José Villalobos: Rough Rider at Arizona State University queers the traditional masculinity inherent in cowboy culture’s objects of desire.

José Villalobos: Rough Rider
February 22 – July 20, 2025
Arizona State University Art Museum, Tempe
José Villalobos is queer multi-media artist who grew up on the border between El Paso, Texas, and Ciudad Juárez, Mexico, immersed in Norteño culture and his conservative Mexican family’s values. His work repeatedly references the machismo of Norteño culture, in order to subvert it. His shows often include performances, in which he utilizes the traditional visual language, objects, and clothing of cowboy and bull-riding’s hyper-masculine culture, in order to critique and challenge gender roles and expectations. Such is the focus of his first U.S. museum exhibition, at Arizona State University Art Museum: José Villalobos: Rough Rider. In concentrating on the effects of bull-riding culture and Brown queer identity, however, the exhibition offers only a glimpse into the concerns of Villalobos’s broader practice.
In his 2024 exhibition Diseñando Masculinidades/Designing Masculinity, conceived during a residency at the Joan Mitchell Center in 2022 and realized during his ArtYard residency in Frenchtown, New Jersey, Villalobos re-conceptualized “cowboy” clothing—boots, boot shafts, shirts, leather vests, and silver buckles that historically symbolize masculinity and power among Norteño men—with intricate embroidery and patterns that firmly queer the items with flamboyant flair. The show was a clear precursor to his current exhibition at ASU.

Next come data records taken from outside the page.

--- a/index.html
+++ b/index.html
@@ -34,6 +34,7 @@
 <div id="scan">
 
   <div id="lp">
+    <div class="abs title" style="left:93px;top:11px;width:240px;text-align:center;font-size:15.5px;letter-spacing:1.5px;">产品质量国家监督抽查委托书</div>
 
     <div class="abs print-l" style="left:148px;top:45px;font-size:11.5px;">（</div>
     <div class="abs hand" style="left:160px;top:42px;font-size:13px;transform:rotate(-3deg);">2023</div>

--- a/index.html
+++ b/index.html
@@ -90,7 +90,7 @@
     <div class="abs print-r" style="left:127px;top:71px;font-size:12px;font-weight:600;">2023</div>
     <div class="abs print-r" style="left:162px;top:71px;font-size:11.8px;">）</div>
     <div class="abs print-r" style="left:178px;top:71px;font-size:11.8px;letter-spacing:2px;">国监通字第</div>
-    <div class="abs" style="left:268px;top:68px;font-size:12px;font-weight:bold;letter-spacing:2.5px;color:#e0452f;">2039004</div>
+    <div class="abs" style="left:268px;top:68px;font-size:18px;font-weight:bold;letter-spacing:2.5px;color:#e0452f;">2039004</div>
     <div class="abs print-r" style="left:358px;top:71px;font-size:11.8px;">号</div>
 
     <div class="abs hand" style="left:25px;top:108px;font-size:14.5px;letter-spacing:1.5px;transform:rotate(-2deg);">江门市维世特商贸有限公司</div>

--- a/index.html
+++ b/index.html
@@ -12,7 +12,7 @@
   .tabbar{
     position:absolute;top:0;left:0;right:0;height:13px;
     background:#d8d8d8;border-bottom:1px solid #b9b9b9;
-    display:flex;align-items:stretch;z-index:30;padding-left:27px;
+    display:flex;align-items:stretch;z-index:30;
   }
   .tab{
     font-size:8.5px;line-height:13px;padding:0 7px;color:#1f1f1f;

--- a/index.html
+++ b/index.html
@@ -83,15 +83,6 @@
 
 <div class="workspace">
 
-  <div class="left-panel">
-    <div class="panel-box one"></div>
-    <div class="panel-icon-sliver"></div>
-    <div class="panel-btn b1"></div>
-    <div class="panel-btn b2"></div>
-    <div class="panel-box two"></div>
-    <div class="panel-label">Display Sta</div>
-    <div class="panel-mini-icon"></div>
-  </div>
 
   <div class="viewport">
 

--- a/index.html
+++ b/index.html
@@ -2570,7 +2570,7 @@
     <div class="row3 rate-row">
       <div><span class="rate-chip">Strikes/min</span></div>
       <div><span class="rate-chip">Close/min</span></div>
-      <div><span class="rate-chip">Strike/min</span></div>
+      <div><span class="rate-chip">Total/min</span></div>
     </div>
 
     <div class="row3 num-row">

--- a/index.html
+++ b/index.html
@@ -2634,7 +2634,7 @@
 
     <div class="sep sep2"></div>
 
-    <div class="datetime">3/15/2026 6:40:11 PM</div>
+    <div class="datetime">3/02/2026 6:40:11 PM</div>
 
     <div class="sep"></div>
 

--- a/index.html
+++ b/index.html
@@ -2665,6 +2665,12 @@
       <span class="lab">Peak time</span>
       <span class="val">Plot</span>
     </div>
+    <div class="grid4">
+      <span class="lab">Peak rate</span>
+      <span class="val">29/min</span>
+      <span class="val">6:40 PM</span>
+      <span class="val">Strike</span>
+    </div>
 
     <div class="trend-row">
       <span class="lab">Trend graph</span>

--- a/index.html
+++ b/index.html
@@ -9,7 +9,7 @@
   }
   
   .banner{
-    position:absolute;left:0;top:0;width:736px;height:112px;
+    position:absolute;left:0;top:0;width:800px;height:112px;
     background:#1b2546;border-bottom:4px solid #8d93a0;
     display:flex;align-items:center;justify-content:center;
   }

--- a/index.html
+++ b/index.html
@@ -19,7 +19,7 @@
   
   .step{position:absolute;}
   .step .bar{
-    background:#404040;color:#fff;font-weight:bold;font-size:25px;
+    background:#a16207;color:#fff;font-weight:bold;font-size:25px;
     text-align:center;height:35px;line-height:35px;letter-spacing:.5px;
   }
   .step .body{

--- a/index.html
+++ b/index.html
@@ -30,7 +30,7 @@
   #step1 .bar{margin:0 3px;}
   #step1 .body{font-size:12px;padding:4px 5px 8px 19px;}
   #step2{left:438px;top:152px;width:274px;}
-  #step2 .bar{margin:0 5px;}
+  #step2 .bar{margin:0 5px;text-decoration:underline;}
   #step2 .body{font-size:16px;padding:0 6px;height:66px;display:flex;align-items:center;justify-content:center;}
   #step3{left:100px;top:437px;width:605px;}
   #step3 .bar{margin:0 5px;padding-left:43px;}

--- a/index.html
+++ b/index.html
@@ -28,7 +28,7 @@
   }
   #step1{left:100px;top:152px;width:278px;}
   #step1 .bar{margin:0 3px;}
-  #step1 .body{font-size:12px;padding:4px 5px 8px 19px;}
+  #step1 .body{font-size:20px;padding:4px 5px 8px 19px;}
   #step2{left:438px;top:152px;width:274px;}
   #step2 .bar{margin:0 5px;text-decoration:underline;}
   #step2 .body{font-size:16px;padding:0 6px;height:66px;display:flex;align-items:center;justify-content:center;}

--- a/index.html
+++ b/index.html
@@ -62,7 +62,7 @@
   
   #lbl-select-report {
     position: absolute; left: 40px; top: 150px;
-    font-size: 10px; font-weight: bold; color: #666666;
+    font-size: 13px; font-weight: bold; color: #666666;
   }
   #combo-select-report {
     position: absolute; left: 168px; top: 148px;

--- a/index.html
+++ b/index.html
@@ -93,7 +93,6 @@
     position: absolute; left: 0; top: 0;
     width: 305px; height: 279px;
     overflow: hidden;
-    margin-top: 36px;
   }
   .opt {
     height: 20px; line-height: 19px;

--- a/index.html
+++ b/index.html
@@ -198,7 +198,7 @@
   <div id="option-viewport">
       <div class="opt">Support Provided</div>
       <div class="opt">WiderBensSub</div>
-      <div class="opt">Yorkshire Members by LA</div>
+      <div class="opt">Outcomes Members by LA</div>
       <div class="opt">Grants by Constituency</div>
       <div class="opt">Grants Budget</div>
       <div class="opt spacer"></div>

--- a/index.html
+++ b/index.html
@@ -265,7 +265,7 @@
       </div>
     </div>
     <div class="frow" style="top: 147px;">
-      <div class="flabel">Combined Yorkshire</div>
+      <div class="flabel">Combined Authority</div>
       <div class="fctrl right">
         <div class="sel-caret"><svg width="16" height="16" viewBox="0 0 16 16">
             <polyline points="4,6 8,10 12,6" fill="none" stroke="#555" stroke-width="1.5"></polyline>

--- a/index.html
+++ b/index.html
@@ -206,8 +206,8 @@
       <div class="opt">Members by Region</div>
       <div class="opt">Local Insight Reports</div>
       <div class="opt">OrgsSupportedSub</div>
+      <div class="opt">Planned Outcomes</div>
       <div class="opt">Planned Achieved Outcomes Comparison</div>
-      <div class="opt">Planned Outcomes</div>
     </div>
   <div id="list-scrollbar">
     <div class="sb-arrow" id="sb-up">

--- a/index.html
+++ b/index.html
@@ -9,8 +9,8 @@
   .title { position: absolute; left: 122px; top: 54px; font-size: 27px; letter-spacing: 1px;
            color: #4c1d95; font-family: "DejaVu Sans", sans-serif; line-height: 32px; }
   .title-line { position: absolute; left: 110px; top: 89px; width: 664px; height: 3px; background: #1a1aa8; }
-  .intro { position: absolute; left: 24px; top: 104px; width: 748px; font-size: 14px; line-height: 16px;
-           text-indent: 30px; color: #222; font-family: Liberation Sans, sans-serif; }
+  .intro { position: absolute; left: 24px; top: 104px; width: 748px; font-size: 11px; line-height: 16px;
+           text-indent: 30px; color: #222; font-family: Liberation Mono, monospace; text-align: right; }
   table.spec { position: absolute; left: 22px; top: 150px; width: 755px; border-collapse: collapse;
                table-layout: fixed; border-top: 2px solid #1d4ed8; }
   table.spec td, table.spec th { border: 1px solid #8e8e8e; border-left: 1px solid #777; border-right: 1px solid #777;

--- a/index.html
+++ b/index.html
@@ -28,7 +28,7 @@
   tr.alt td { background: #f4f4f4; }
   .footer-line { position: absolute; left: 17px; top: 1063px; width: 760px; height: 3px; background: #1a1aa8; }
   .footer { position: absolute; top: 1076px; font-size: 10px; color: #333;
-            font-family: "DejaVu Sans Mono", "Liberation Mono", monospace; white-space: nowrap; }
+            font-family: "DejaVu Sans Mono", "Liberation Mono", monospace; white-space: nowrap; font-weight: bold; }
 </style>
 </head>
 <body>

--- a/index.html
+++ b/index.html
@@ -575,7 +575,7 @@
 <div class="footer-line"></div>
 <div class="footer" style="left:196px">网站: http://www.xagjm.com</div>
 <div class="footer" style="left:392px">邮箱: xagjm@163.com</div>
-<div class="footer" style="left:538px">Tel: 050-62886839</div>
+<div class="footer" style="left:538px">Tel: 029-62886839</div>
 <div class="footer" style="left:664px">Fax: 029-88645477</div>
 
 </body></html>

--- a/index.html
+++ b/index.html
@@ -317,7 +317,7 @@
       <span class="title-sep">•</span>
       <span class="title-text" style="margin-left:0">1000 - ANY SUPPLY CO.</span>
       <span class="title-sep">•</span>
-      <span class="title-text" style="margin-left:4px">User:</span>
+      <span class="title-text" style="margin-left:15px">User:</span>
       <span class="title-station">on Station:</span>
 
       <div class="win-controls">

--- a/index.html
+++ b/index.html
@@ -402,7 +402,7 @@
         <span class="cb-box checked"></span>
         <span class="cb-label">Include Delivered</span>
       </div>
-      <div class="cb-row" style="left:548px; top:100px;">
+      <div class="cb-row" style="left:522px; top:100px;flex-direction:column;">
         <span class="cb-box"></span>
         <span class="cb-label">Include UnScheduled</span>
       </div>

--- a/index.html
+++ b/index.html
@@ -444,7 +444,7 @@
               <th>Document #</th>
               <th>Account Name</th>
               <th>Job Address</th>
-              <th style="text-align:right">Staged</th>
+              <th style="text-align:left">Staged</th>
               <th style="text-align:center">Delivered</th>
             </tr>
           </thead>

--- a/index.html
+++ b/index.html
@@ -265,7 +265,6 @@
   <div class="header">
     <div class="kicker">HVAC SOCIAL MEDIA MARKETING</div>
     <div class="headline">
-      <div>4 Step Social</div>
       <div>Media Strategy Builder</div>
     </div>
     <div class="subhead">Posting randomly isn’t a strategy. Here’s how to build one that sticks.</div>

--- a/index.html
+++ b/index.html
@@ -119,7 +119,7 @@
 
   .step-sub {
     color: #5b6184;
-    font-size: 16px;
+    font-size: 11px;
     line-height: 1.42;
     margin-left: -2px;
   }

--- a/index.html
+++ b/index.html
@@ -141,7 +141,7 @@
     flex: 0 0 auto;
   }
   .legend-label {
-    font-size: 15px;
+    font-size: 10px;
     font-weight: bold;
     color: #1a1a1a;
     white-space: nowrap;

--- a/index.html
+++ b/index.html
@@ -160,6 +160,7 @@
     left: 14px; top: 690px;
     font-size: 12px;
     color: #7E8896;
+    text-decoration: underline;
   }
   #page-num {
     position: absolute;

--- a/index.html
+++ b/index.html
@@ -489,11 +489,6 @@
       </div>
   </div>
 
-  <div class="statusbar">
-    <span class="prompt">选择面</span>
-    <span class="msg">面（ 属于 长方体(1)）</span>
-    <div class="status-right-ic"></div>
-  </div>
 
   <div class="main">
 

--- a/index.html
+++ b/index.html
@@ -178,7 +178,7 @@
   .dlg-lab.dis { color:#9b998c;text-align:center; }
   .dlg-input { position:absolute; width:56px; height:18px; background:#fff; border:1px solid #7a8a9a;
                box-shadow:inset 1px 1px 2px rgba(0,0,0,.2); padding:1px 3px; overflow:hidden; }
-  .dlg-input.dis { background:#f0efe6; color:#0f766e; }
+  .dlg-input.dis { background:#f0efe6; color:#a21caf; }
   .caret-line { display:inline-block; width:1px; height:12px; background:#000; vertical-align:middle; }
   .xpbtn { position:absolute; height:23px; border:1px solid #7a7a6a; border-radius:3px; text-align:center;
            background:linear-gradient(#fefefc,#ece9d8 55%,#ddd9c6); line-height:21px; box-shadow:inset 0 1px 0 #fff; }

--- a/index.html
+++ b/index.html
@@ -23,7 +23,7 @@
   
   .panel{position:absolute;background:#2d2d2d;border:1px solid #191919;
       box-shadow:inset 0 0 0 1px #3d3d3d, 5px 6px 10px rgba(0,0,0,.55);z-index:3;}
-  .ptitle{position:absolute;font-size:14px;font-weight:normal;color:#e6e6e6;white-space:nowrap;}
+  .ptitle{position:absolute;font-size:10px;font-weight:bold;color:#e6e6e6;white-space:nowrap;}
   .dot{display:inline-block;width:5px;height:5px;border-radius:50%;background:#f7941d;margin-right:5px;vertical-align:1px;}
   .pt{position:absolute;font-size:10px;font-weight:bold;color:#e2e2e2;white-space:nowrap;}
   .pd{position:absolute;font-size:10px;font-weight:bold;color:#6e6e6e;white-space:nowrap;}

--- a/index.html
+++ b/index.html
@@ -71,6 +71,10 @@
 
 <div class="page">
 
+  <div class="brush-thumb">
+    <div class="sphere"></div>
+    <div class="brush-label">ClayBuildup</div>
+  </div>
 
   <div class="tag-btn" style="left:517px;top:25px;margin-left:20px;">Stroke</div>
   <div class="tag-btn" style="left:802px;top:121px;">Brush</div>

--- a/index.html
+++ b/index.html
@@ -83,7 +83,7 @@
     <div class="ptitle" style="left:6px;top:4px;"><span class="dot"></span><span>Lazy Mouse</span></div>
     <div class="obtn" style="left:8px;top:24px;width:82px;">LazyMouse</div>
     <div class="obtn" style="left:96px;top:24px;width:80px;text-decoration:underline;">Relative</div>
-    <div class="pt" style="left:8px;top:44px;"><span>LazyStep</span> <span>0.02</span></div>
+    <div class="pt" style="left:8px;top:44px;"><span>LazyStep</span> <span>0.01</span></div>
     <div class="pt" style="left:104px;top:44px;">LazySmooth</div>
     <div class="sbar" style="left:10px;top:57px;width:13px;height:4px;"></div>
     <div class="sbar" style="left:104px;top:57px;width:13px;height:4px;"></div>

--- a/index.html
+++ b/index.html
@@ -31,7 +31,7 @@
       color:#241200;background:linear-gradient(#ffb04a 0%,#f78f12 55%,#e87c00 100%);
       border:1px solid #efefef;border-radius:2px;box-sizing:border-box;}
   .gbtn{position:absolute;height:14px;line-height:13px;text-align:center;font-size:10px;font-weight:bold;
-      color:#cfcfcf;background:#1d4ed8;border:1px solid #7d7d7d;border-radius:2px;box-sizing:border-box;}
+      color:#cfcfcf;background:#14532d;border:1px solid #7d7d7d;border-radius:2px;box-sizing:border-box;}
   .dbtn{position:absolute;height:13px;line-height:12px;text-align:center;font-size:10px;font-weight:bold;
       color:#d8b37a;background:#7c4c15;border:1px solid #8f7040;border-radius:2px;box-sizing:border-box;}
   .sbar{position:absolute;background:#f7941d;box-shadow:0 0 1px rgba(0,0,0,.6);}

In his 2023 exhibition at Big Medium in Austin, Texas, Fuertes y Firmas, however, his performance works and mixed-media installations included agricultural implements, soil, and barbed wire to bring attention to the 4.6 million Mexican laborers granted temporary U.S. work permits in the wake of World War II. Also on view were a cowboy hat hung from the ceiling, a photo of Villalobos wearing a cowboy hat on fire, a video of Villalobos wearing the hat veiled in white billowing mesh, and a black-and-white photograph of three large vertebrae chained to the artist’s back—also precursors to the work in Rough Rider, but far more powerful.
An exceptionally resonant series of work on view here, however, are the color photographs of Villalobos’s naked back and torso bound with rope, which are haunting at a time when the U.S. government is treating immigrants and other Brown bodies as subhuman or even animal—arresting, caging, and imprisoning them without due process. The exhibition didactics, however, ask viewers to equate the images with the bulls that are roped and ridden. In light of ongoing research on animal sentience, and the ways in which anyone other than white males continue to be othered, it’s a resonant point that deserves further development, which doesn’t occur here.
The color photographs of Villalobos’s naked back and torso bound with rope are haunting at a time when the U.S. government is treating immigrants and other Brown bodies as subhuman or even animal.
Other didactics, written by Villalobos and senior curator Alana Hernandez, with Windgate curatorial fellow Sade Moore, ask us to consider questions of invisibility and “the spectacle of rodeo culture, addressing themes related to machismo, protection, and gender.” What is displayed is a wall with a leather vest reading “Queer Rider” on the back in jeweled letters; chaps adorned with gold, red, and blue fringe; rope; glycerin soap; worn gloves; and other items used by Villalobos in a video on the opposite wall.
In the video, through fractured jump cuts, he prepares his rope for bull riding, pulling and rubbing the rope with a sensuality of tenderness and strength that, frankly, exudes an erotic charge (think: hand job). Between the walls are drop barrels (used for bull-riding practice) covered in pink faux fur, or purple velvet with gold brocade and jeweled horns, or embellished with tassels, beads, glitter, pearls, and fringe.
Other recent exhibitions, including these reviewed in Southwest Contemporary, have deconstructed cowboy culture and its clichéd narratives. The objects displayed in Rough Rider do queer the traditional masculinity inherent in cowboy culture’s objects of desire. But Villalobos’s greater body of work delves into a broader array of topics pertinent to queer identity and the treatment of Brown bodies.
A tiny exhibition in a small space, Rough Rider introduces a portion of the artist’s concerns to new audiences, but misses the opportunity to engage viewers in a wider array or deeper investigation of the issues in which the artist has demonstrated he is fully engaged.